WORK INSTRUCTION: In the data below, find every line with the string "Cumbrera" and pull it out.

GIVEN DATA:
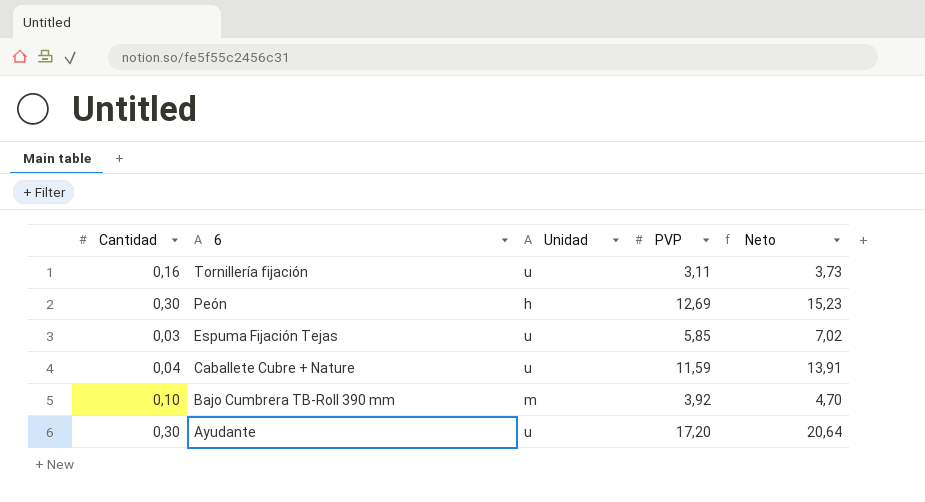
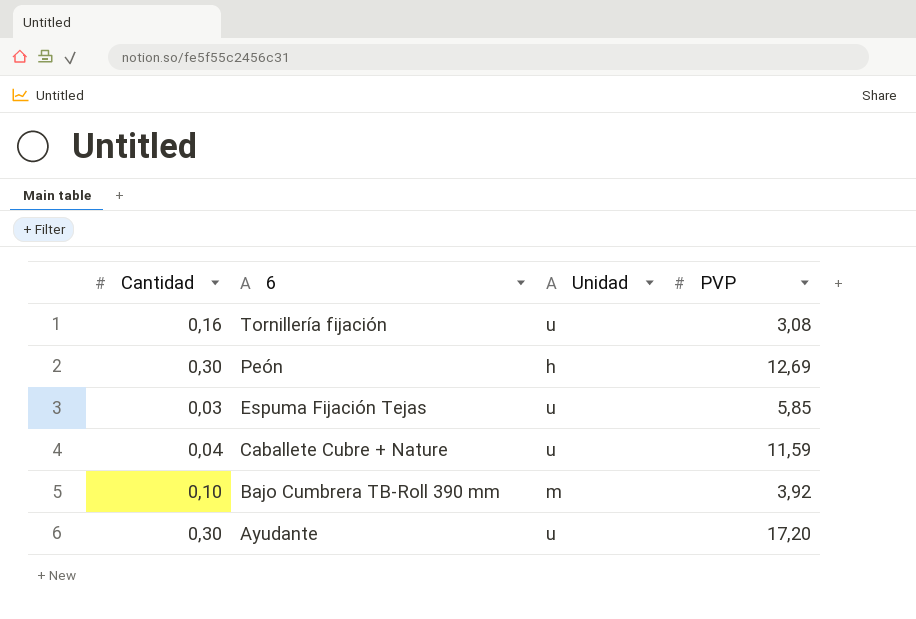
column Neto | formula: [PVP] * 1,2 -> none
Tornillería fijación | PVP: 3,11 -> 3,08

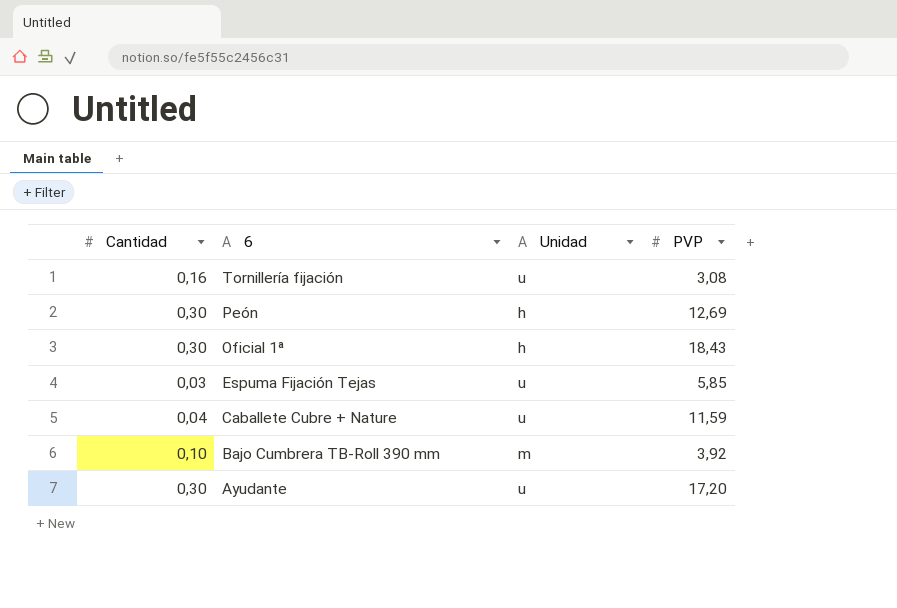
row Oficial 1ª: none -> 0,30 | h | 18,43

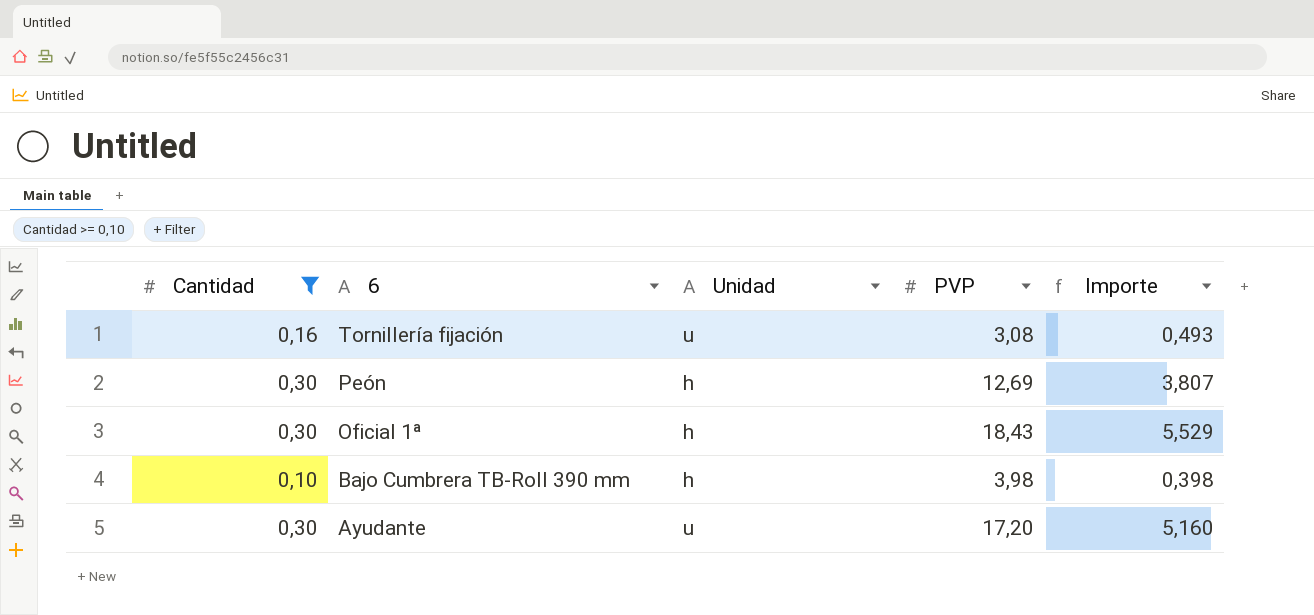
filter: none -> Cantidad >= 0,10
column Importe | formula: none -> [Cantidad] * [PVP]
Bajo Cumbrera TB-Roll 390 mm | Unidad: m -> h
Bajo Cumbrera TB-Roll 390 mm | PVP: 3,92 -> 3,98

ANSWER TO THIS PROBLEM:
Bajo Cumbrera TB-Roll 390 mm | Unidad: m -> h
Bajo Cumbrera TB-Roll 390 mm | PVP: 3,92 -> 3,98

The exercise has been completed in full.